É essencial existir uma grande variedade de recetores para rastrear voos a nível global, mas existe um problema óbvio com os oceanos, onde a rede se torna escassa. Então como se faz a cobertura em alto mar?

“Encontrando ilhas onde for possível e assegurando aí a colocação de um recetor”, diz Petchenik. “Mas, mais recentemente, voltámo-nos para os recetores ADS-B via satélite, para poder rastrear melhor as aeronaves sobre o oceano. No entanto, a fonte de dados mais predominante continua a ser a nossa própria rede terrestre.”

Ter uma quantidade de dados tão detalhados e localizados pode ser útil para obter uma visão inicial de situações de emergência e acidentes. “Nós armazenamos tudo o que entra nos nossos servidores e, se necessário, podemos voltar a um recetor específico e extrair os dados em bruto. Isso normalmente só acontece se houver um acidente ou se recebermos um pedido da parte de um prestador de serviços do setor da navegação aérea ou de uma agência de investigação de acidentes”, diz Petchenik.

Ocasionalmente, os dados podem revelar a causa de um acidente mesmo antes da investigação oficial. No caso do voo 9525 da Germanwings, que foi deliberadamente pilotado contra uma montanha pelo copiloto em 24 de março de 2015, os dados indicaram uma imagem muito clara. “Um dos parâmetros que surge no conjunto de dados mais completo, ao qual tivemos acesso no caso do voo da Germanwings, é algo chamado MCP ALT - esse é o manípulo que é acionado para dizer ao piloto automático da aeronave a que altitude voar. Ao olhar para os dados daquela aeronave, esse valor de altitude estava definido para zero.”

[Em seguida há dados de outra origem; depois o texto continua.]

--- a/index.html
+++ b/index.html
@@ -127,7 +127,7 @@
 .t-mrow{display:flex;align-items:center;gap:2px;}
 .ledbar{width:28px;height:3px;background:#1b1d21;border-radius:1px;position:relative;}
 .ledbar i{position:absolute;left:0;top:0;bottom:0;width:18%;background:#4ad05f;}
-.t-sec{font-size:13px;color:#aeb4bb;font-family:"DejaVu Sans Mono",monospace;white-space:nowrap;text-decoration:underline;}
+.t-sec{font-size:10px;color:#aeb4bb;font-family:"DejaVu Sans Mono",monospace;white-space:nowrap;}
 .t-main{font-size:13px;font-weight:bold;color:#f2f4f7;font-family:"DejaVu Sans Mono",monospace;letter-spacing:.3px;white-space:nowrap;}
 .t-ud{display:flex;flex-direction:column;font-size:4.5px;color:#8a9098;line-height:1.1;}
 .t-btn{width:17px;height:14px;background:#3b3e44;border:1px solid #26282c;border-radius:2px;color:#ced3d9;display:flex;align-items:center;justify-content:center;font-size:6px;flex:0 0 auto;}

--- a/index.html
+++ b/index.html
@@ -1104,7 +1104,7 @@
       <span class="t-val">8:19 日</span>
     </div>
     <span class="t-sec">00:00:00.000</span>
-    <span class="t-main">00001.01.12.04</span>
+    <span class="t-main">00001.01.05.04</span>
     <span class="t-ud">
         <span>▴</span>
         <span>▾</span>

No entanto, nem todos os dados estão disponíveis para todas as aeronaves, isso depende do tipo de transponders e recetores envolvidos.

Os proprietários ou operadores de aeronaves também podem decidir impedir que os seus dados sejam exibidos publicamente, o que acontece mais frequentemente com aviões militares, governamentais ou privados. Por exemplo, eles podem inscrever-se num programa como o LADD, para “Limiting Aircraft Data Displayed” [Limitar Dados da Aeronave Expostos], que é mantido pela Administração Federal de Aviação. “Nós respeitamos essa lista”, diz Petchenik.

“Ela permite que os operadores vejam os seus dados serem exibidos de forma diferente, anónima ou, em alguns casos, não serem de todo exibidos. Do número total de aeronaves que rastreamos diariamente, cerca de 3% possuem algum tipo de ajuste na exibição dos dados.”